Mazda makes gasoline engines as efficient as diesel

Mazda Motor Corp said it would become the world’s first automaker to commercialize a much more efficient petrol engine using technology that deep-pocketed rivals have been trying to engineer for decades, a twist in an industry increasingly going electric.

The new compression ignition engine is 20 percent to 30 percent more fuel efficient than the Japanese automaker’s current engines and uses a technology that has eluded the likes of Daimler AG and General Motors Co.
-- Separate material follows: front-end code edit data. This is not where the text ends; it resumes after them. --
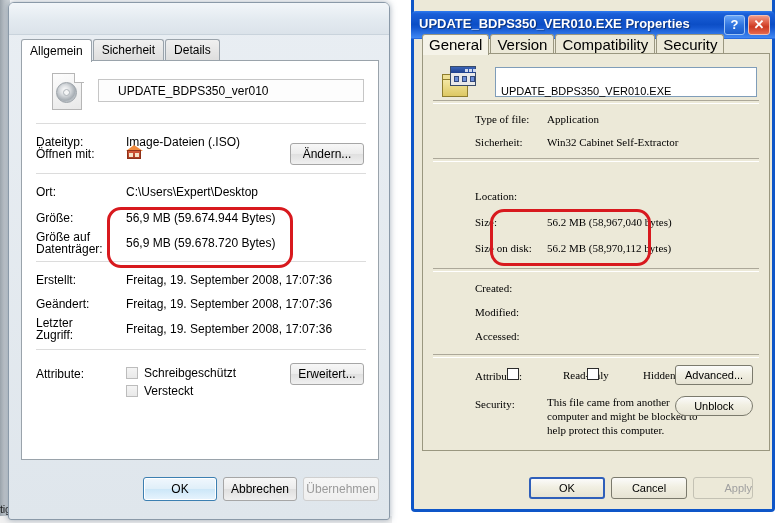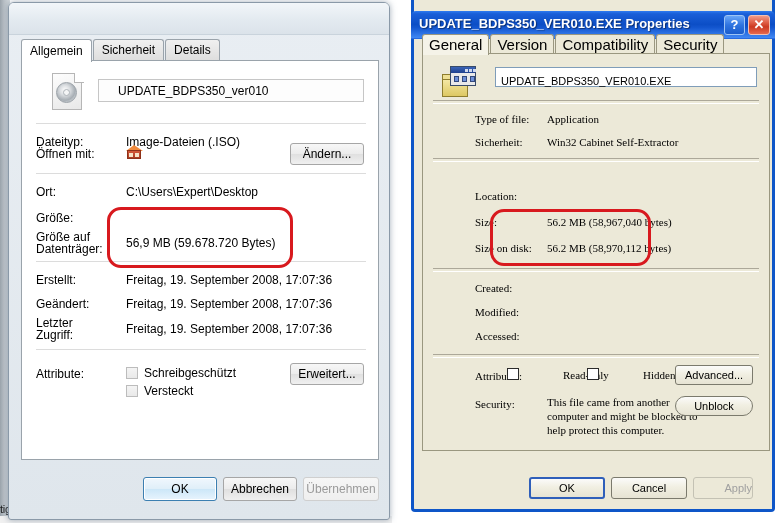--- a/index.html
+++ b/index.html
@@ -449,7 +449,7 @@
     border: 1px solid #7f9db9;
     font-size: 11px;
     color: #000;
-    padding: 4px 5px;
+    padding: 14px 5px;
     line-height: 19px;
     box-sizing: border-box;
     font-family: "Liberation Sans", sans-serif;

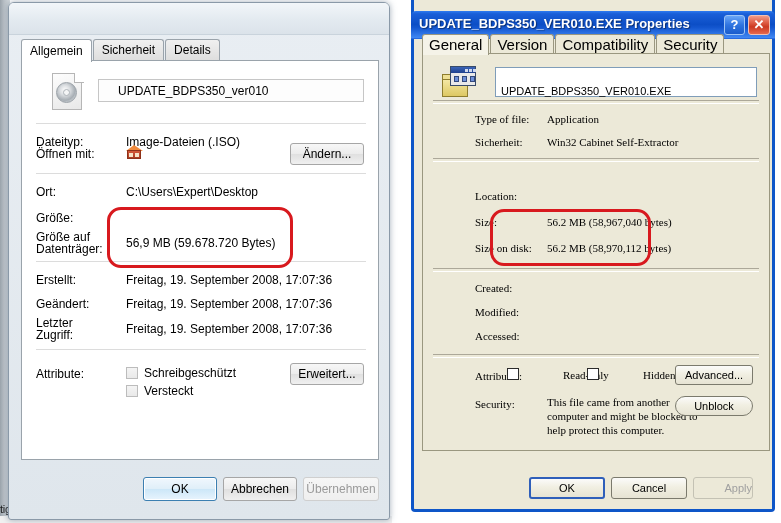--- a/index.html
+++ b/index.html
@@ -560,6 +560,7 @@
     <div class="w7-row w7-value" style="top:124px">C:\Users\Expert\Desktop</div>
 
     <div class="w7-row w7-label" style="top:150px">Größe:</div>
+    <div class="w7-row w7-value" style="top:150px">56,9 MB (59.674.944 Bytes)</div>
 
     <div class="w7-row w7-label" style="top:169px">Größe auf</div>
     <div class="w7-row w7-label" style="top:181px">Datenträger:</div>

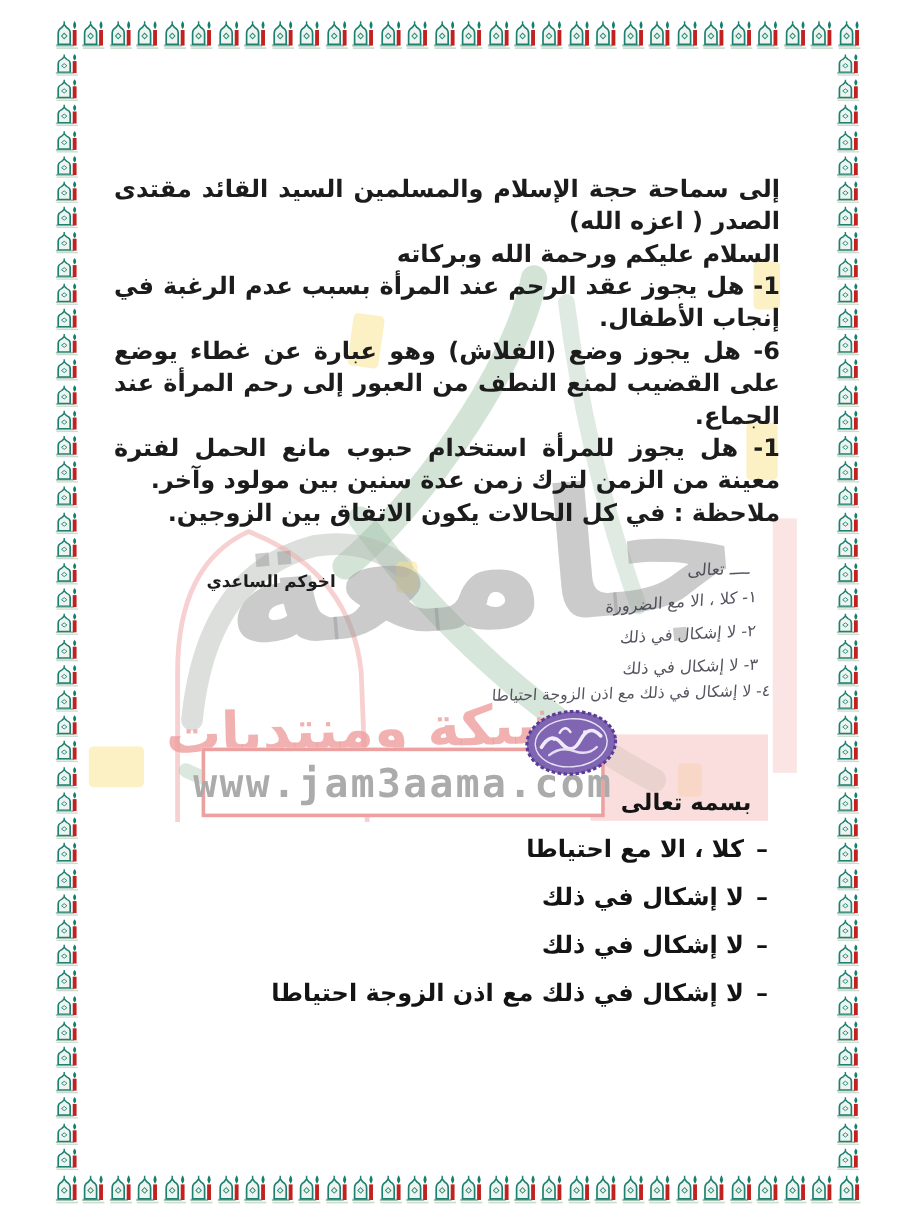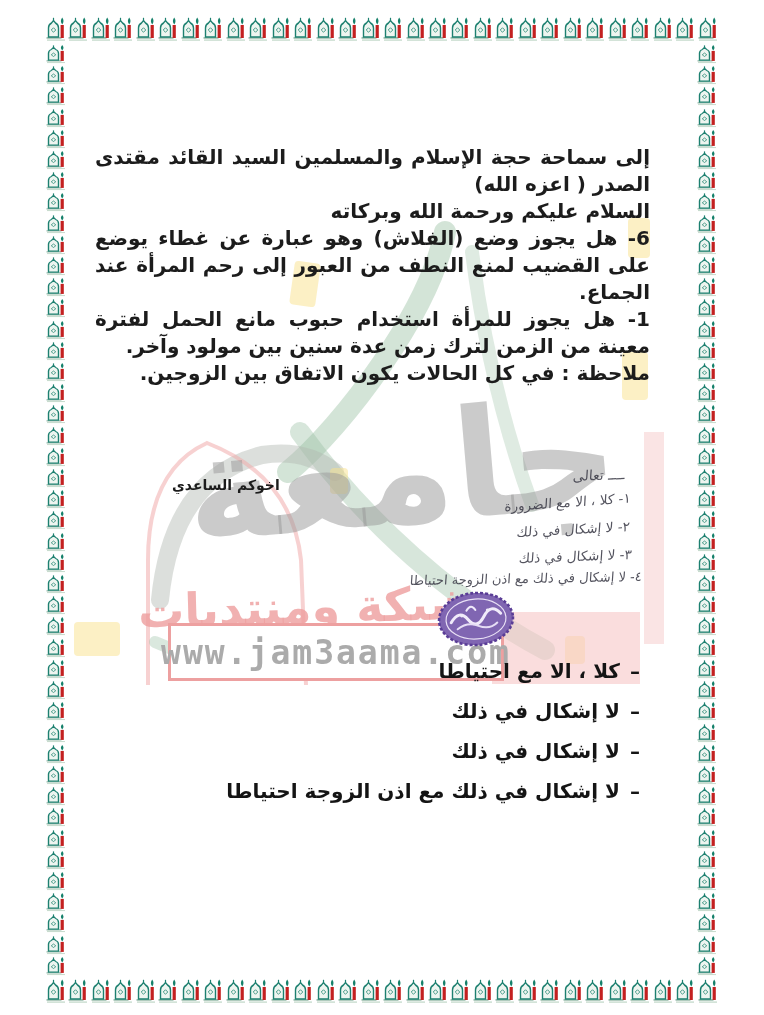--- a/index.html
+++ b/index.html
@@ -1594,6 +1594,7 @@
   <div class="letter">
     <p>إلى سماحة حجة الإسلام والمسلمين السيد القائد مقتدى الصدر ( اعزه الله)</p>
     <p>السلام عليكم ورحمة الله وبركاته</p>
+    <p>1- هل يجوز عقد الرحم عند المرأة بسبب عدم الرغبة في إنجاب الأطفال.</p>
     <p>6- هل يجوز وضع (الفلاش) وهو عبارة عن غطاء يوضع على القضيب لمنع النطف من العبور إلى رحم المرأة عند الجماع.</p>
     <p>1- هل يجوز للمرأة استخدام حبوب مانع الحمل لفترة معينة من الزمن لترك زمن عدة سنين بين مولود وآخر.</p>
     <p>ملاحظة : في كل الحالات يكون الاتفاق بين الزوجين.</p>

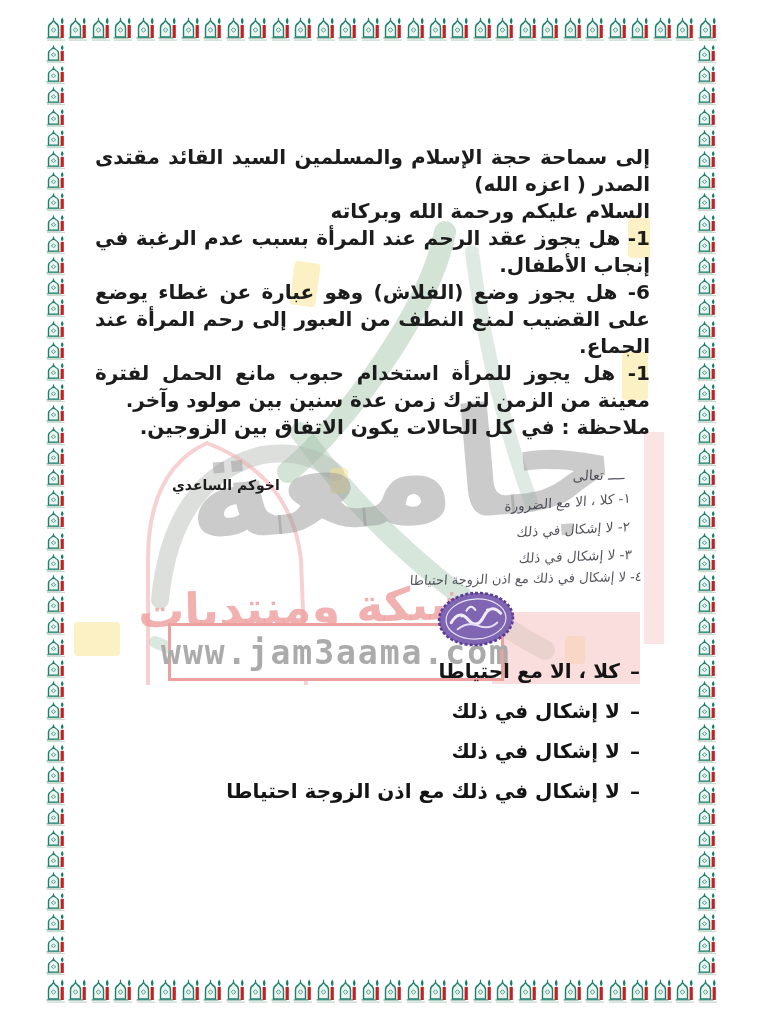--- a/index.html
+++ b/index.html
@@ -1621,6 +1621,7 @@
   </div>
 
   <div class="answers">
+    <div class="ans-header">بسمه تعالى</div>
     <div class="ans-line">
       <span>–</span>
       <span>كلا ، الا مع احتياطا</span>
Mazda, with a research and development (R and D) budget a fraction of those of major peers, said it plans to sell cars with the new engine from 2019.

The engine is called SKYACTIV-X and Mazda had no plans to supply the engine to other carmakers.

HCCI engines achieve extremely low levels of Oxides of Nitrogen emissions (NOx) without a catalytic converter. Hydrocarbons (unburnt fuels and oils) and carbon monoxide emissions still require treatment to meet automotive emission regulations.

Advantages

Since HCCI engines are fuel-lean, they can operate at diesel-like compression ratios (over 15), thus achieving 30% higher efficiencies than conventional SI gasoline engines.
Homogeneous mixing of fuel and air leads to cleaner combustion and lower emissions. Because peak temperatures are significantly lower than in typical SI engines, NOx levels are almost negligible. Additionally, the technique does not produce soot.
HCCI engines can operate on gasoline, diesel fuel, and most alternative fuels.
HCCI avoids throttle losses, which further improves efficiency.

Disadvantages
Achieving cold start capability.
High heat release and pressure rise rates contribute to engine wear.
Autoignition is difficult to control, unlike the ignition event in SI and diesel engines, which are controlled by spark plugs and in-cylinder fuel injectors, respectively.
HCCI engines have a small power range, constrained at low loads by lean flammability limits and high loads by in-cylinder pressure restrictions.
Carbon monoxide (CO) and hydrocarbon (HC) pre-catalyst emissions are higher than a typical spark ignition engine, caused by incomplete oxidation (due to the rapid combustion event and low in-cylinder temperatures) and trapped crevice gases, respectively

Homogeneous charge compression ignition (HCCI) is a form of internal combustion in which well-mixed fuel and oxidizer (typically air) are compressed to the point of auto-ignition. As in other forms of combustion, this exothermic reaction releases energy that can be transformed in an engine into work and heat. HCCI combines characteristics of conventional gasoline engine and diesel engines. Gasoline engines combine homogeneous charge (HC) with spark ignition (SI), abbreviated as HCSI. Diesel engines combine stratified charge (SC) with compression ignition (CI), abbreviated as SCCI.